══ MATERIAL PROVIDED ══

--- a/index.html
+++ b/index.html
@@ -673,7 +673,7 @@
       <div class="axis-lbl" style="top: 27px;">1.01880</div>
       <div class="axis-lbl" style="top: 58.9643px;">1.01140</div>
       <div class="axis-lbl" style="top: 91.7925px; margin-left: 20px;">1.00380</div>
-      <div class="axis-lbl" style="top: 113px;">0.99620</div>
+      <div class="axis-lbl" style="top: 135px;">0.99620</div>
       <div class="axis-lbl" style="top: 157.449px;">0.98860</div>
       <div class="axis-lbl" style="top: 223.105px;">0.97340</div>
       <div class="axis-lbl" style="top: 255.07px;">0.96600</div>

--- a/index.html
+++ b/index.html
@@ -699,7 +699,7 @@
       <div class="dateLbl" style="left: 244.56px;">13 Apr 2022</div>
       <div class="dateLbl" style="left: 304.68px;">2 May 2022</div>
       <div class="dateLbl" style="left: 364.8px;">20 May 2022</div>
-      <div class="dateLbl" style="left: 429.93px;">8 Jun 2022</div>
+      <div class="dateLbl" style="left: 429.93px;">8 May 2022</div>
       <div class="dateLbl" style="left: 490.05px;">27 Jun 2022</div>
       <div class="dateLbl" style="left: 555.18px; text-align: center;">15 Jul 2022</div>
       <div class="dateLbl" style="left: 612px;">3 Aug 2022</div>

═══
══ MATERIAL PROVIDED ══

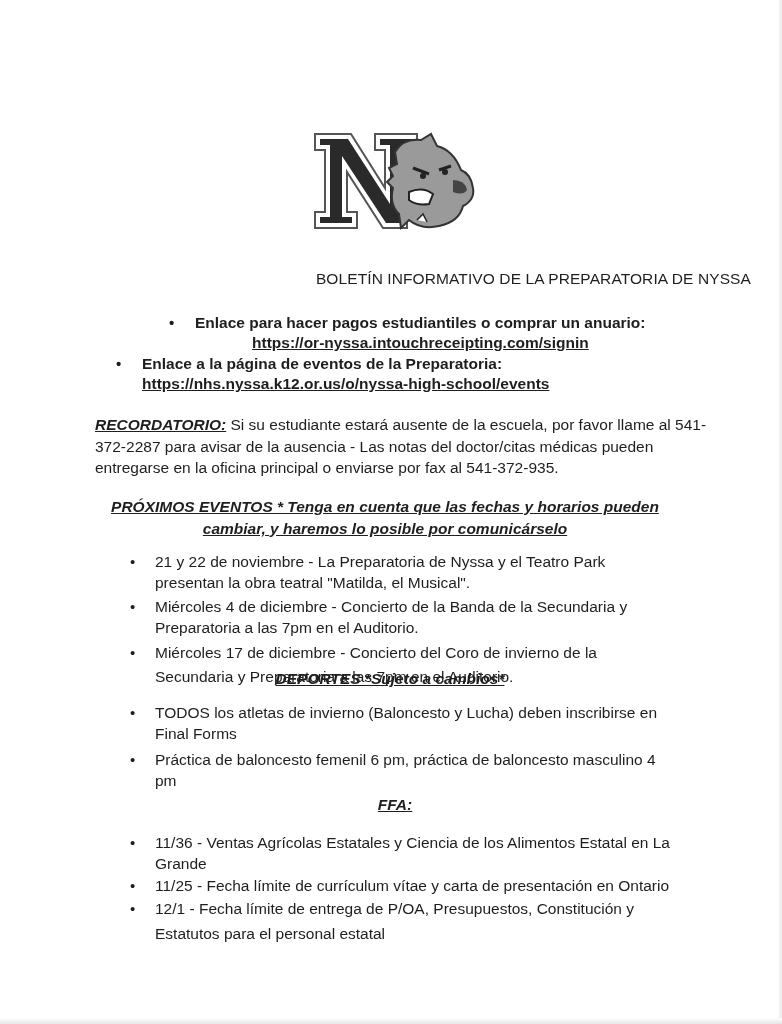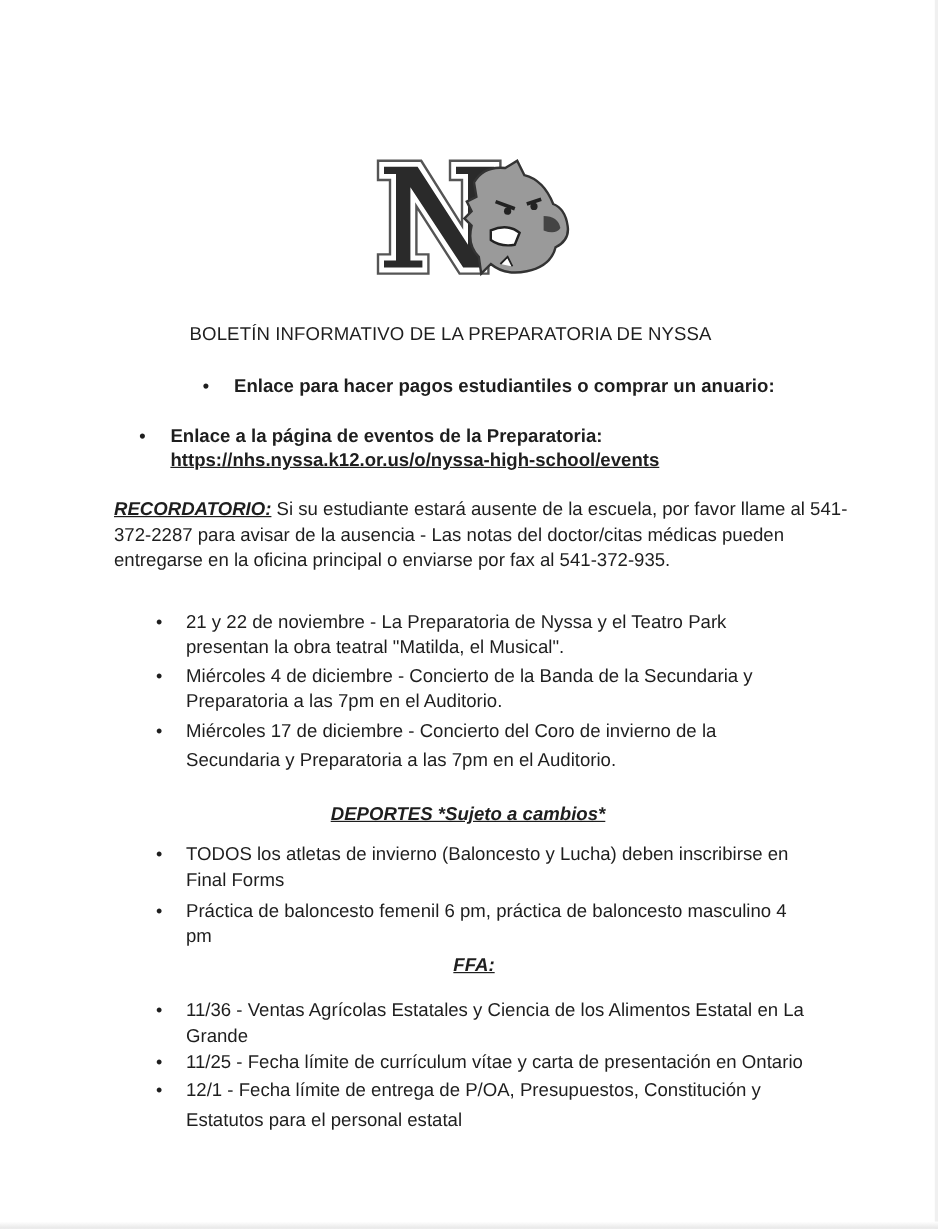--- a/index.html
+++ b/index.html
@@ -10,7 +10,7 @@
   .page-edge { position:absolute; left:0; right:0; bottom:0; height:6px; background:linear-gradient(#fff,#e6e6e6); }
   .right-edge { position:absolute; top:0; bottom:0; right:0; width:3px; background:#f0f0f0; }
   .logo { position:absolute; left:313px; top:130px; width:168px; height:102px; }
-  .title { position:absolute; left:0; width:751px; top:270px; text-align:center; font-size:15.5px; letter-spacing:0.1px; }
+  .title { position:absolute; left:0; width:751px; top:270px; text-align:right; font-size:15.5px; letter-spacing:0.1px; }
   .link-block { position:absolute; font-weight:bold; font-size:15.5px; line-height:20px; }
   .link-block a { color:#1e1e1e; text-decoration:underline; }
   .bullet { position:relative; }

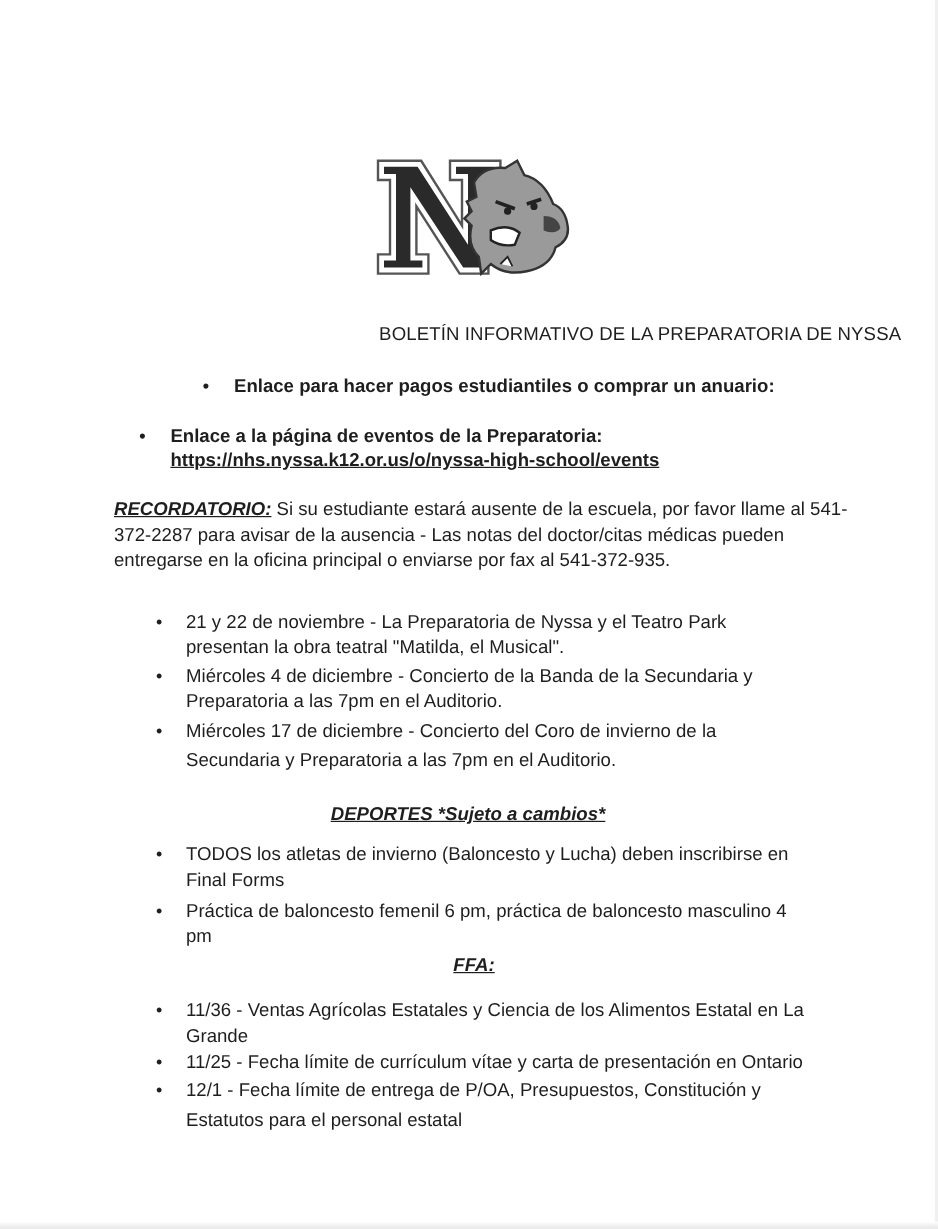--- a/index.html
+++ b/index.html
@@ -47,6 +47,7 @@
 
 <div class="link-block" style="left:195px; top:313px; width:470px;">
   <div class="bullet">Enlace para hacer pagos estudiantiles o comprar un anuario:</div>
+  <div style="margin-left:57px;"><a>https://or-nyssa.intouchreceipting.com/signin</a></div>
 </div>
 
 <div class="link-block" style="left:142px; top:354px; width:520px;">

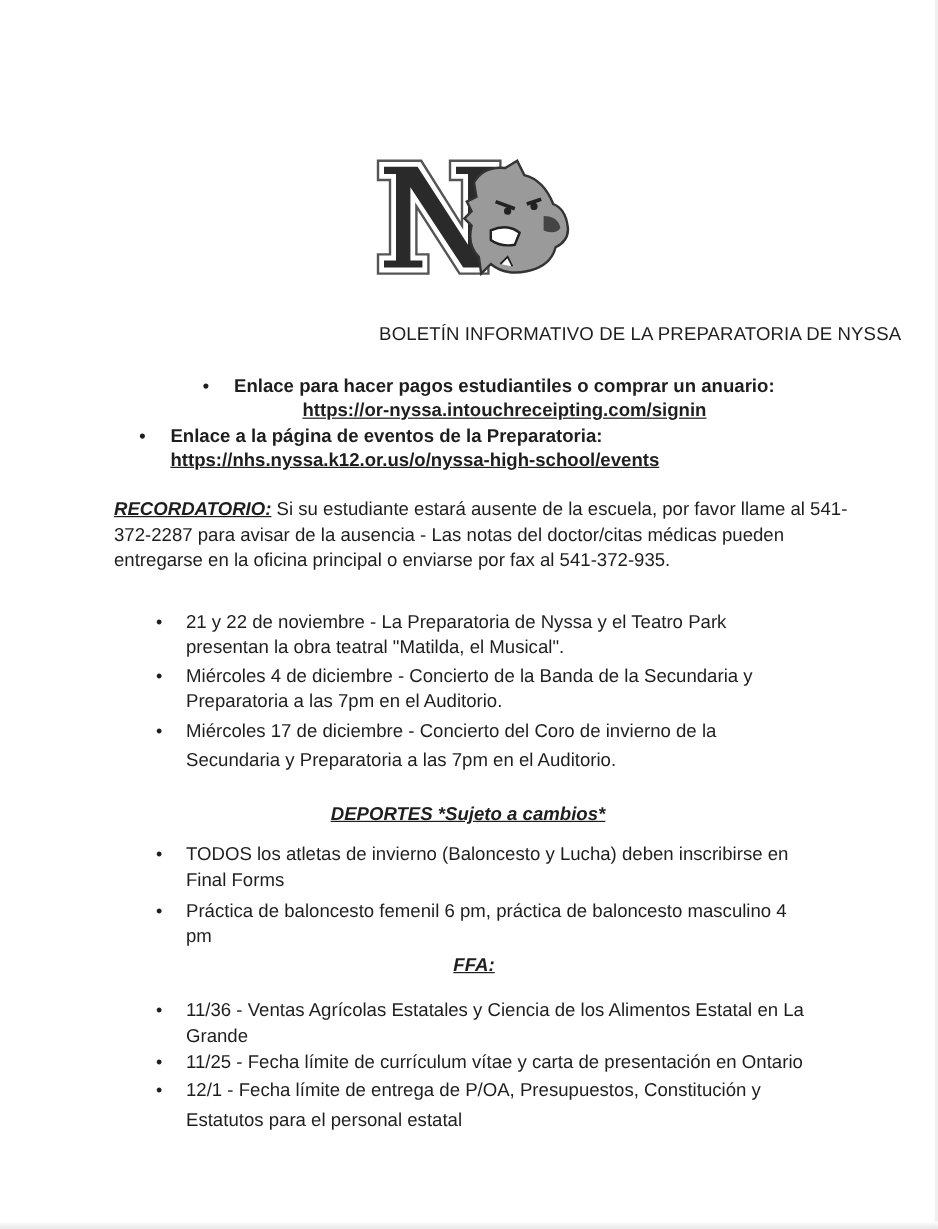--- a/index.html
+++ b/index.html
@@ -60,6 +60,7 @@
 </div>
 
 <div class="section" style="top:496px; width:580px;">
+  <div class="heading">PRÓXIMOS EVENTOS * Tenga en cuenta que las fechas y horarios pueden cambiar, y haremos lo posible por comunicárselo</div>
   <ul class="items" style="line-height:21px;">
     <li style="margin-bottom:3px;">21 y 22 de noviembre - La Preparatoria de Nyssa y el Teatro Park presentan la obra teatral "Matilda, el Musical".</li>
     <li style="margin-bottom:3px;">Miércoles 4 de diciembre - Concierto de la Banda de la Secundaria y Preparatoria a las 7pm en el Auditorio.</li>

═══
══ MATERIAL PROVIDED ══

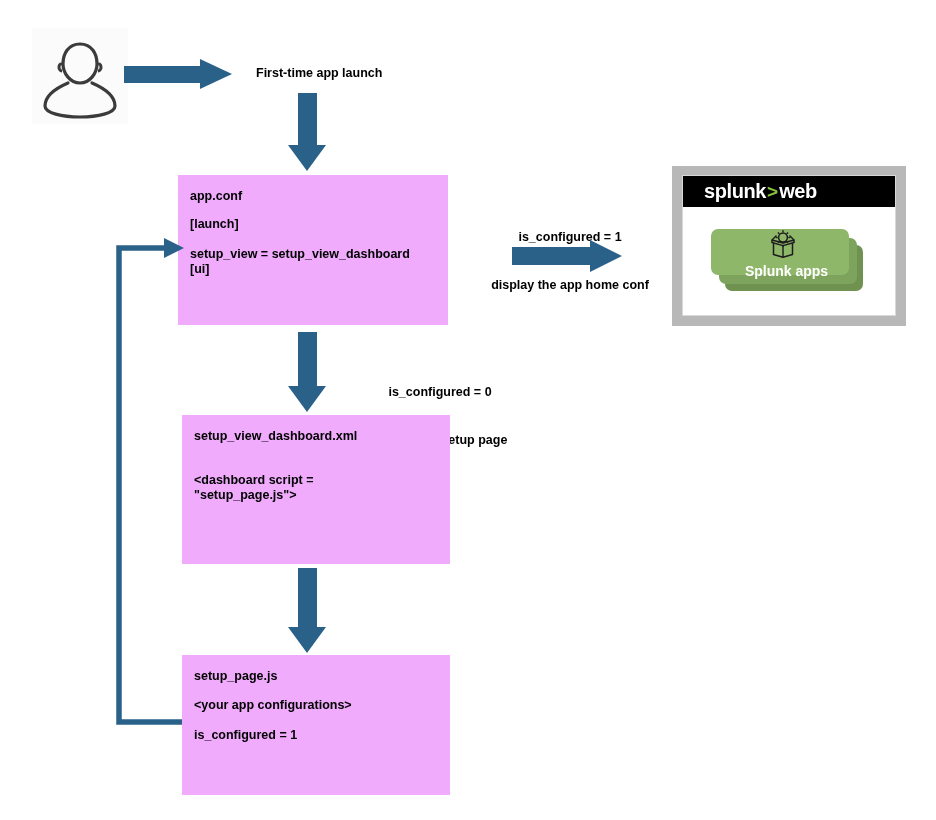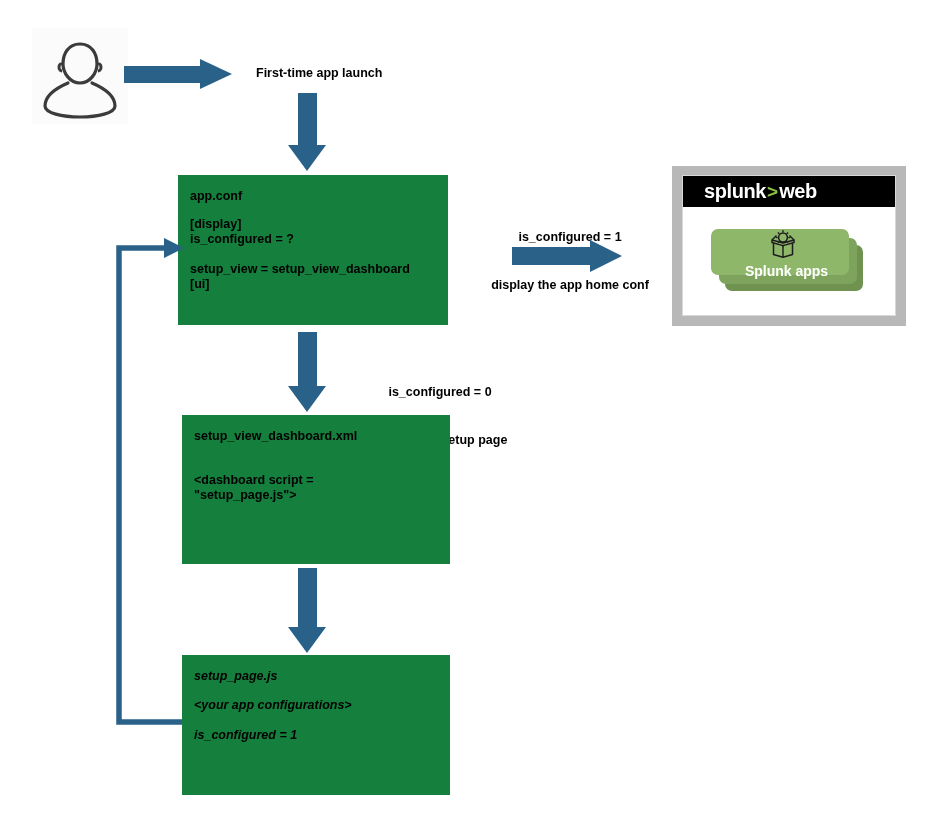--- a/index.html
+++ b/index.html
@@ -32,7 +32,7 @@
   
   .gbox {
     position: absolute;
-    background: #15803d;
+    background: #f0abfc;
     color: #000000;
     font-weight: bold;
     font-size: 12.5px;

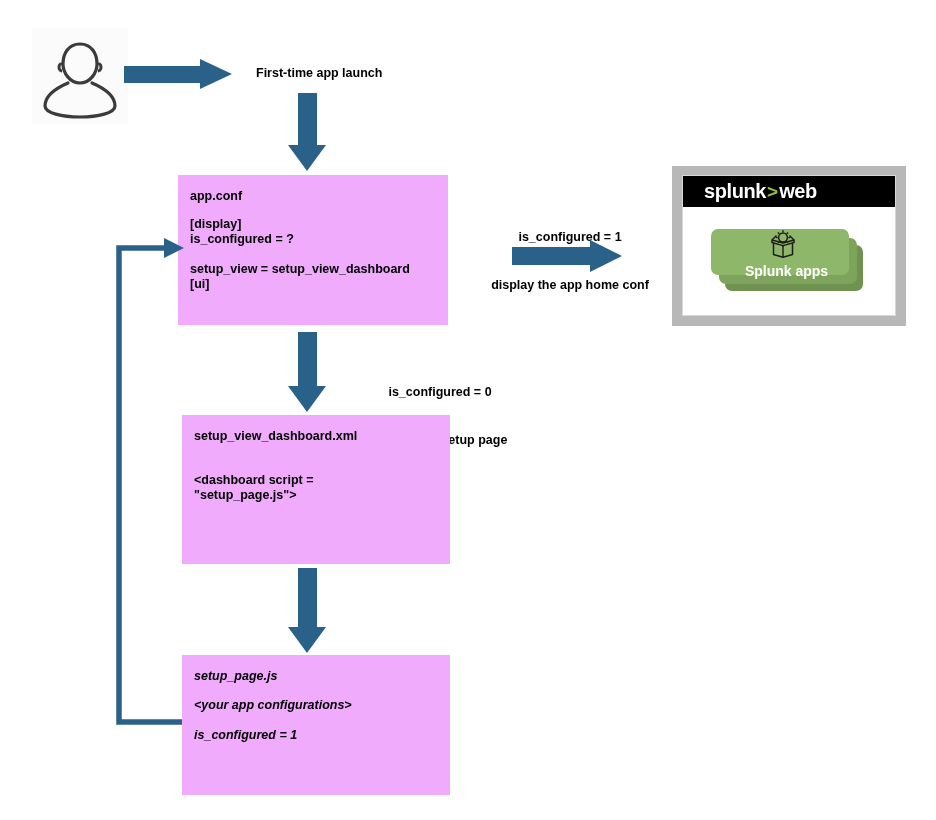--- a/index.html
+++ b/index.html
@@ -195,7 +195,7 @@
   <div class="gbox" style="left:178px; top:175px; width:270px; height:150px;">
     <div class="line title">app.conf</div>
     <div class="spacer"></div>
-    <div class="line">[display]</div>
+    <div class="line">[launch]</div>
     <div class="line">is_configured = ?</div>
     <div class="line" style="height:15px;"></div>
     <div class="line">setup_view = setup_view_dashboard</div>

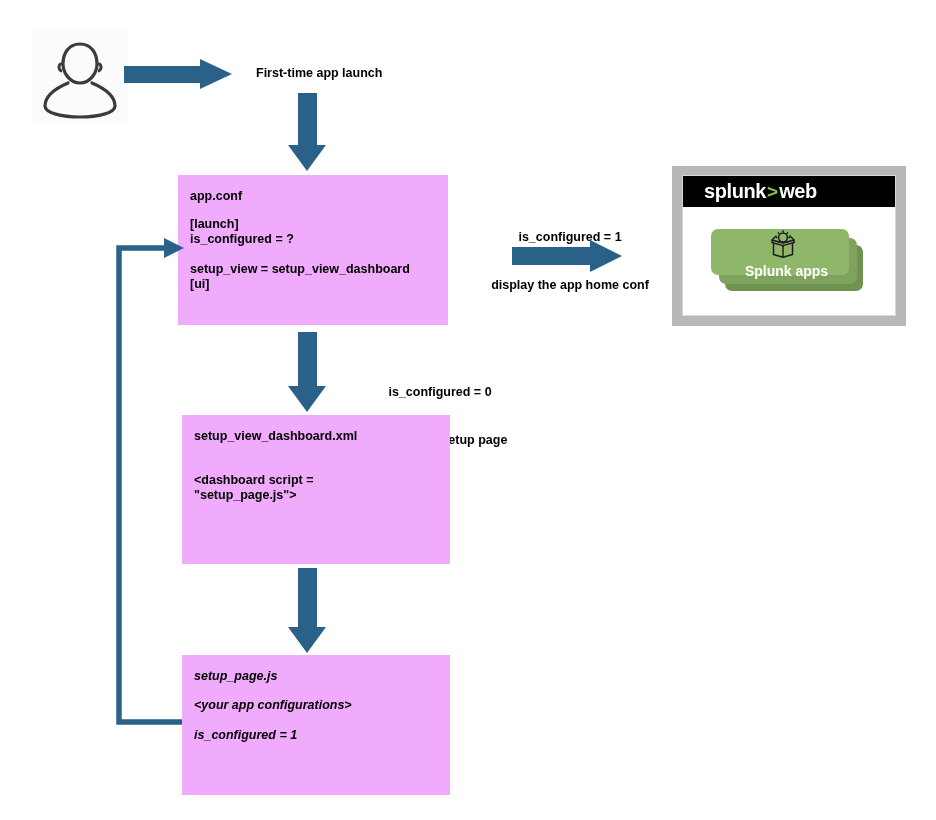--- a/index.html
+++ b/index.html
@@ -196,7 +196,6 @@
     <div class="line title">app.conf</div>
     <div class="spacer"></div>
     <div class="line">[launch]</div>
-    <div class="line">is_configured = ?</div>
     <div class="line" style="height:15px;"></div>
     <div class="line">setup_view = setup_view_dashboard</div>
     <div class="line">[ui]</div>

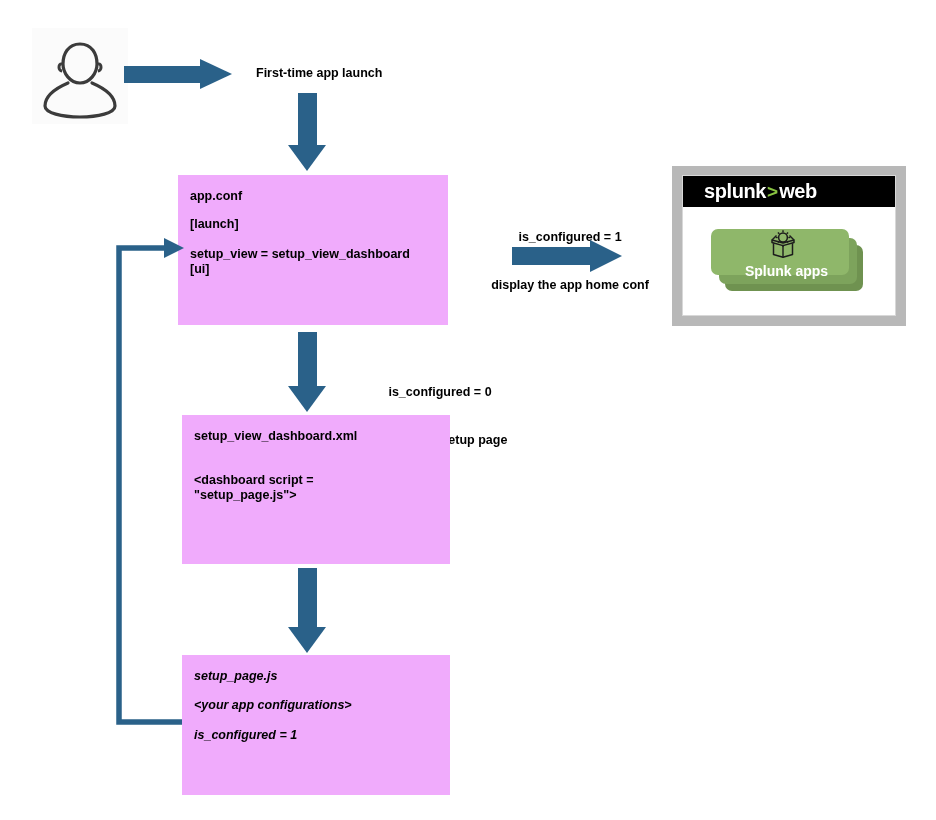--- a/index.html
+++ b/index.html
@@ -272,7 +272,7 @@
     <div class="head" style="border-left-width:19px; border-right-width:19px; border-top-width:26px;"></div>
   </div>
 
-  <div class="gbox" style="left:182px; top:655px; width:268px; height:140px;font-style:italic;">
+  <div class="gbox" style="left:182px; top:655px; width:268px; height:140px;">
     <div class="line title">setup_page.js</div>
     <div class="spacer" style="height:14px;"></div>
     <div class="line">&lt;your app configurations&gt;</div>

═══

• **ABOUT THIS TASK**
Using the records above, give the count of lines with the word "font", and write nothing more.

• **ANSWER BELOW**
6